İrfan Erdoğan
Bu yazıda Nietzcshe’nin görüşleri, günümüzdeki çeşitli
yansımalarıyla ilişkilendirilerek, irdelendi. Derginin sayfa sınırlılığı
nedeniyle elbette irdeleme ayrıntılı olmadı, ama önemli olarak görülenler
özlüce ele alındı. Amaç, Nietzsche’yi, kötülemek değil. Nasıl ki Gramsci gibi
insanın insanca yaşamını özleyen ve onun için çaba gösteren bir insan, sonradan
ultra-sağcıların ve “ebedi düşman” Marx’a karşı olan çeşitli “eleştirel
yaklaşımlar tarafından” kullanılmışsa ve kullanılıyorsa, Nietzsche de benzer
şekilde, günümüzdeki egemen yapıları ve ilişkileri savunmada destek arayan
“eleştirel birileri” tarafından kullanılmaktadır.
Acıklı bir yaşamın özeti
Friedrich Nietzsche 1944’de, babası dini görev yapan bir
ailede doğdu. Babasının 1849’da ve kardeşinin 1850’de ölümüyle, kadınlar
tarafından yönetilen bir ailede büyüdü. Din, Alman edebiyatı ve klasiklerle
ilgilenerek başlayan eğitimine, Bonn
Üniversitesinde din bilimi
(teoloji) ve felsefe ile devam etti.

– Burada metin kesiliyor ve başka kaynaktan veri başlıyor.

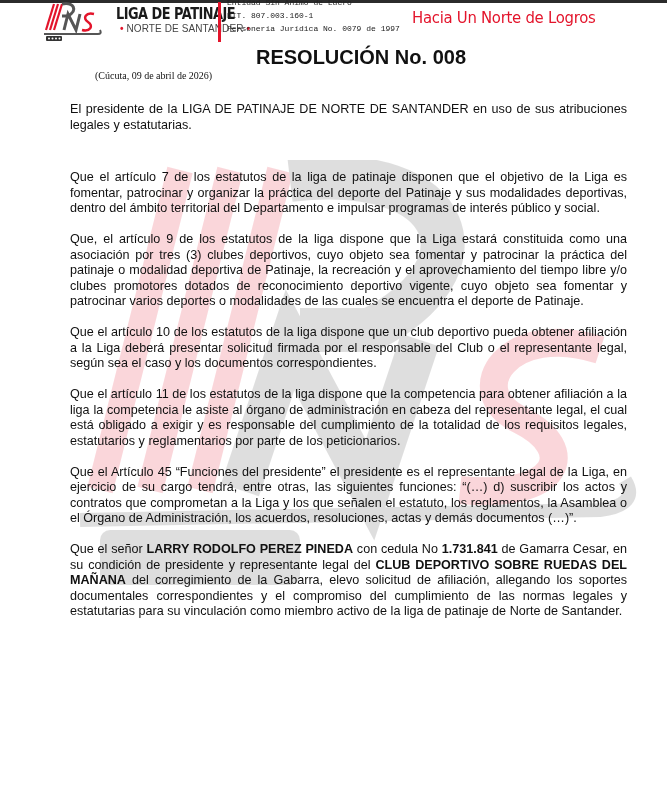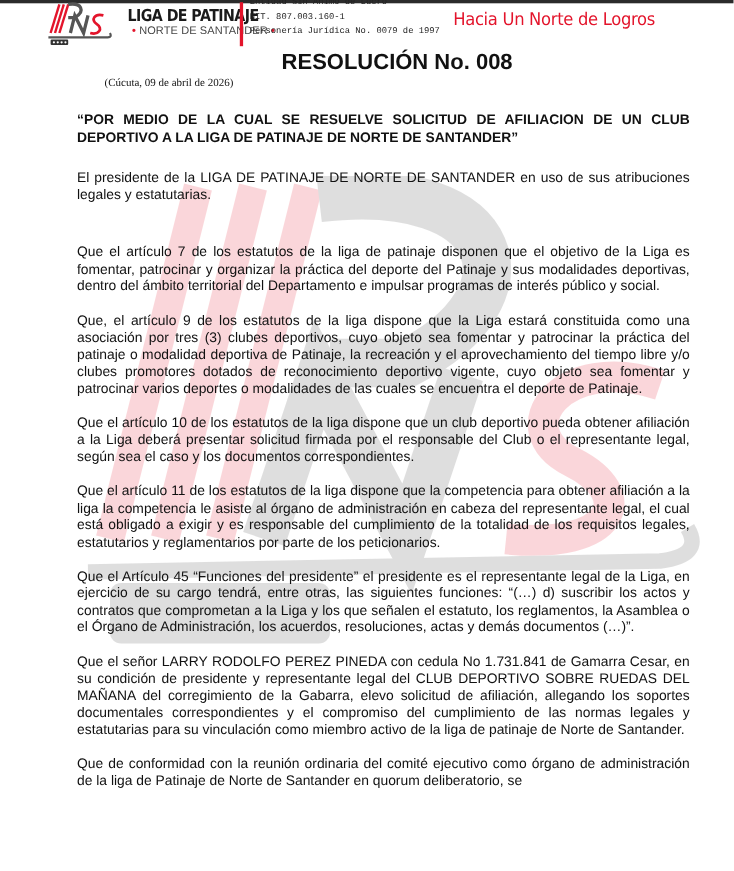--- a/index.html
+++ b/index.html
@@ -82,7 +82,6 @@
   <h1 class="res-title">RESOLUCIÓN No. 008</h1>
   <div class="res-date">(Cúcuta, 09 de abril de 2026)</div>
 
-  <p class="subject">“POR MEDIO DE LA CUAL SE RESUELVE SOLICITUD DE AFILIACION DE UN CLUB DEPORTIVO A LA LIGA DE PATINAJE DE NORTE DE SANTANDER”</p>
   <p class="intro">El presidente de la LIGA DE PATINAJE DE NORTE DE SANTANDER en uso de sus atribuciones legales y estatutarias.</p>
 
 

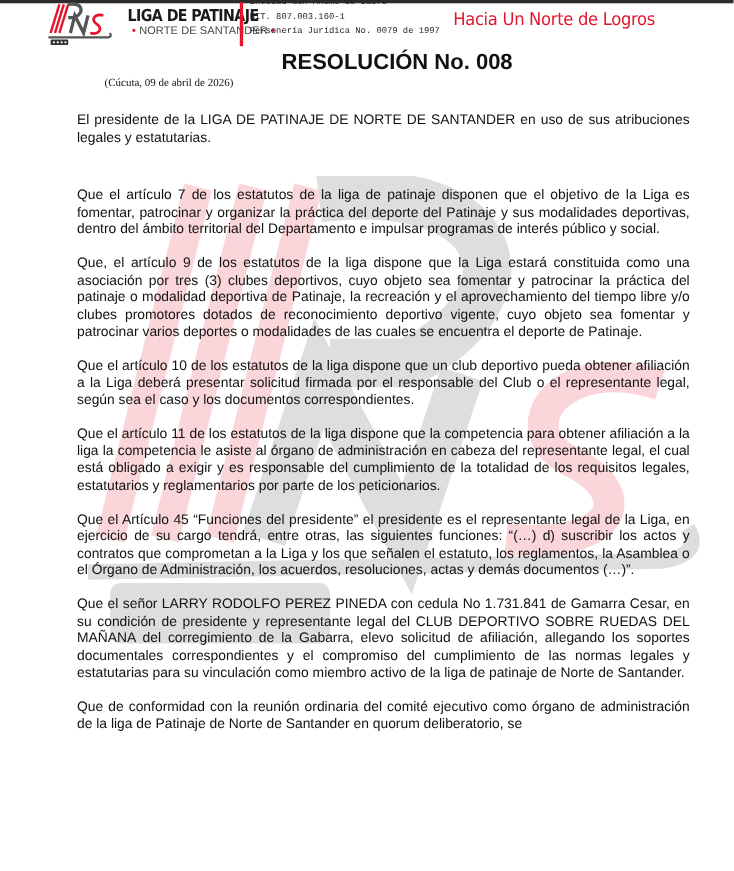--- a/index.html
+++ b/index.html
@@ -28,7 +28,7 @@
   .considerando { text-align: center; font-weight: bold; margin-top: 20px; padding-left: 36px; }
   .para { margin-top: 15.5px; }
   .para.first { margin-top: 37px; }
-  b { font-weight: normal; }
+  b { font-weight: bold; }
 </style>
 </head>
 <body>

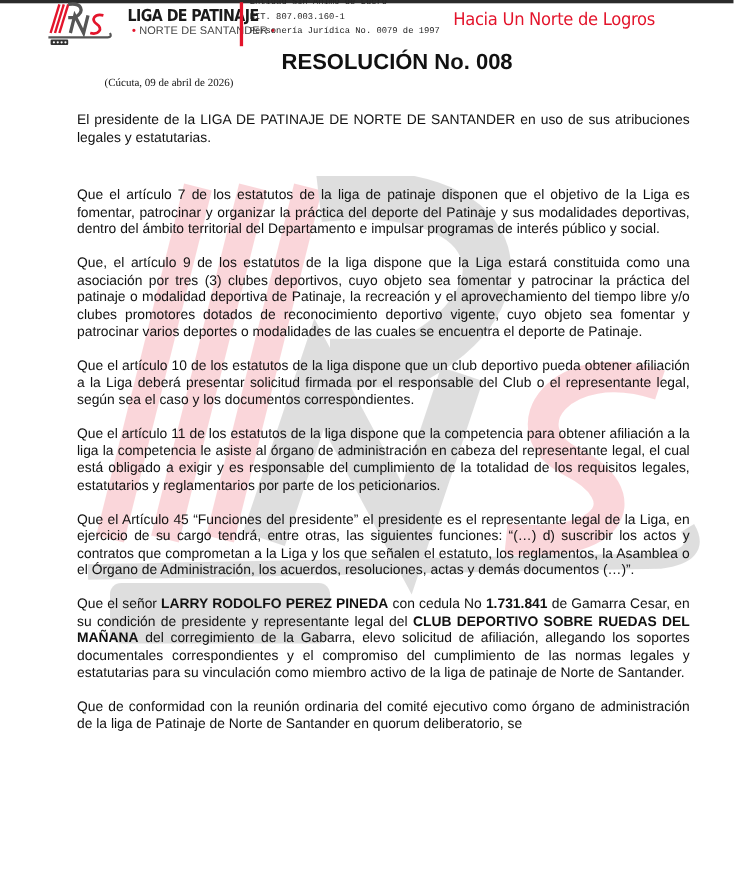--- a/index.html
+++ b/index.html
@@ -93,7 +93,6 @@
 
   <p class="para"><span>Que el señor </span><b>LARRY RODOLFO PEREZ PINEDA</b><span> con cedula No </span><b>1.731.841</b><span> de Gamarra Cesar, en su condición de presidente y representante legal del </span><b>CLUB DEPORTIVO SOBRE RUEDAS DEL MAÑANA</b><span> del corregimiento de la Gabarra, elevo solicitud de afiliación, allegando los soportes documentales correspondientes y el compromiso del cumplimiento de las normas legales y estatutarias para su vinculación como miembro activo de la liga de patinaje de Norte de Santander.</span></p>
 
-  <p class="para">Que de conformidad con la reunión ordinaria del comité ejecutivo como órgano de administración de la liga de Patinaje de Norte de Santander en quorum deliberatorio, se</p>
 </div>
 
 </body></html>

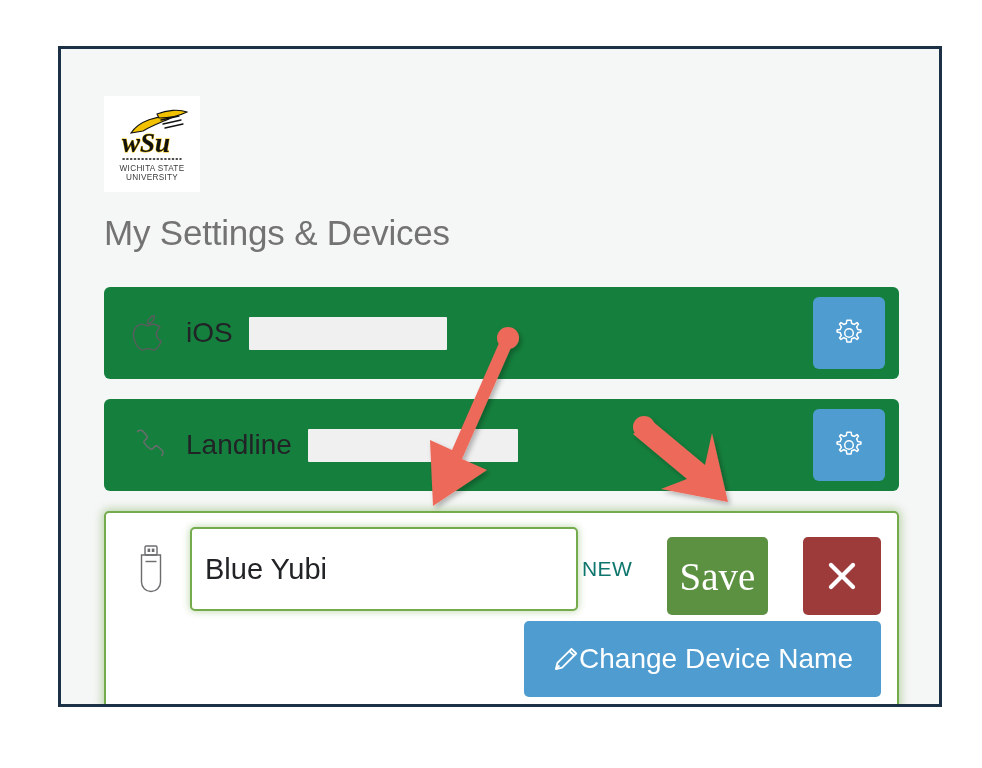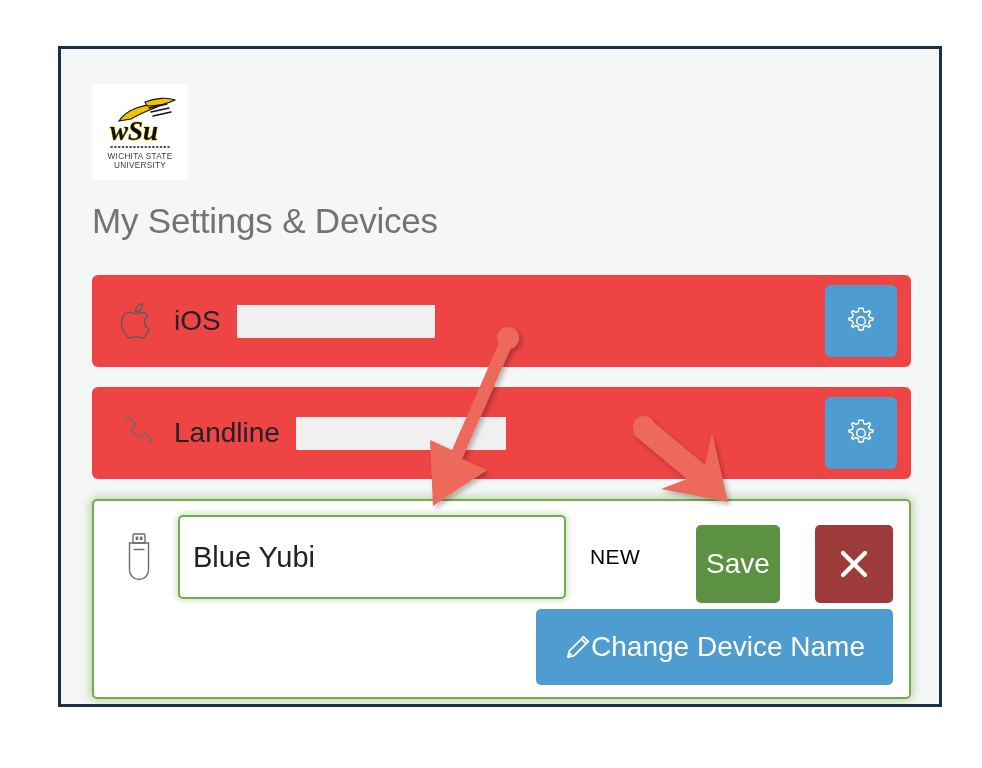--- a/index.html
+++ b/index.html
@@ -38,7 +38,7 @@
     right: 0;
     bottom: 0;
     background: #f5f6f6;
-    padding: 0;
+    padding: 12px;
     overflow: hidden;
   }
 

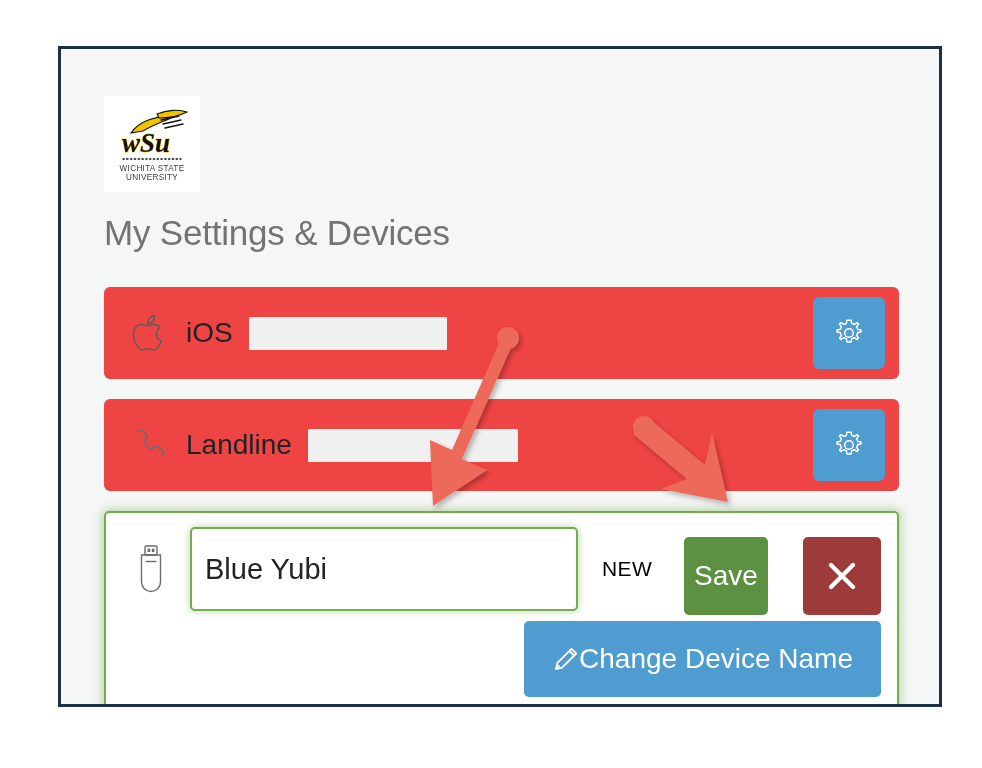--- a/index.html
+++ b/index.html
@@ -121,7 +121,7 @@
 
   .device-card {
     position: relative;
-    background: #ef4444;
+    background: #15803d;
     border-radius: 6px;
     height: 92px;
     margin-bottom: 20px;

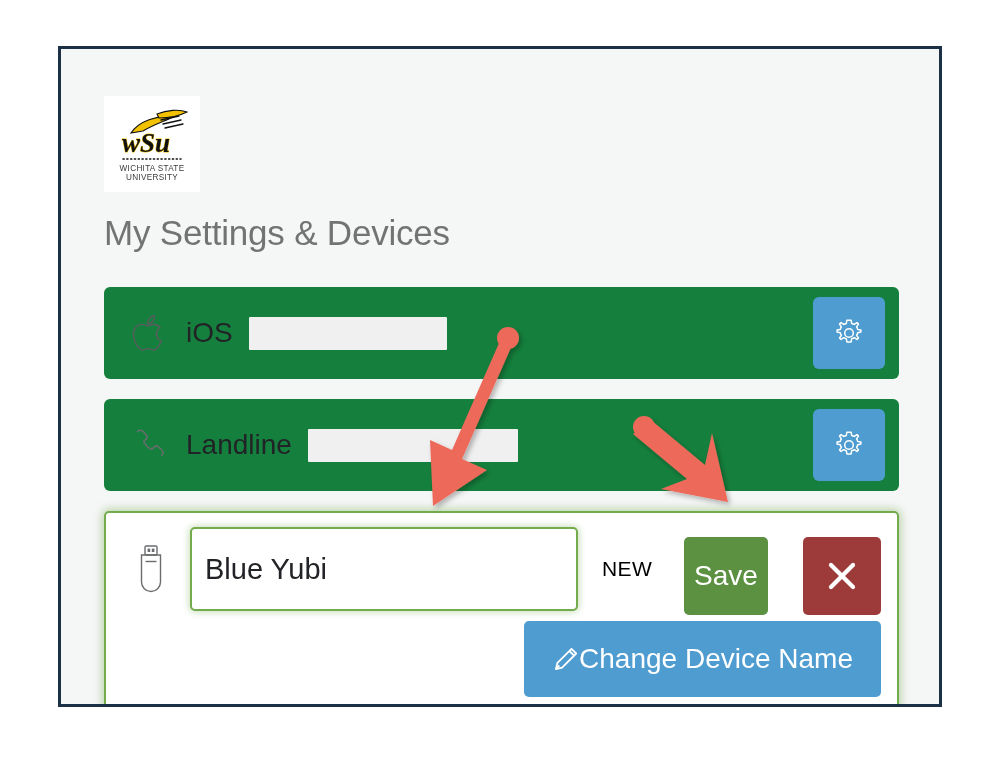--- a/index.html
+++ b/index.html
@@ -210,8 +210,8 @@
 
   .new-badge {
     font-size: 21px;
-    color: #000000;
-    margin-left: 24px;
+    color: #0f766e;
+    margin-left: 4px;
     letter-spacing: 0.4px;
   }
 

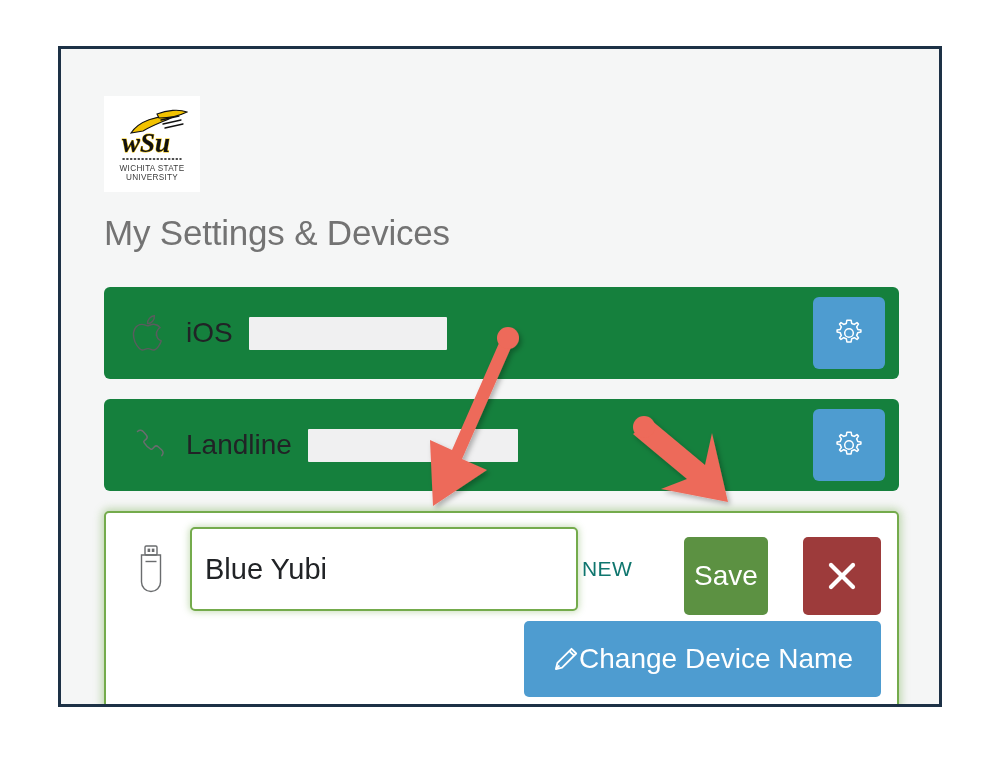--- a/index.html
+++ b/index.html
@@ -219,14 +219,14 @@
     position: absolute;
     right: 129px;
     top: 24px;
-    width: 84px;
+    width: 101px;
     height: 78px;
     background: #5c9142;
     border: none;
     border-radius: 5px;
     color: #ffffff;
-    font-size: 28px;
-    font-family: Liberation Sans, sans-serif;
+    font-size: 39px;
+    font-family: Liberation Serif, serif;
     cursor: pointer;
   }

Çok
çalışkan olduğu için, daha doktorasını almadan, 24 yaşında, Basel Üniversitesi,
onu Klasik Felsefe başkanı yaptı. On yıl sonra, 1879’da sağlık nedeniyle emekli
oldu. 1889’da, yaşam öyküsünden anladığım kadarıyla, duyarlı bir insan
olmasının ve kalıtımsal nedenlerle, (babası gibi) delirdi ve 1900 yılında öldü.
Delirmeden önce, dokuz kitap bastırdı ve basılması için dört kitap yazdı.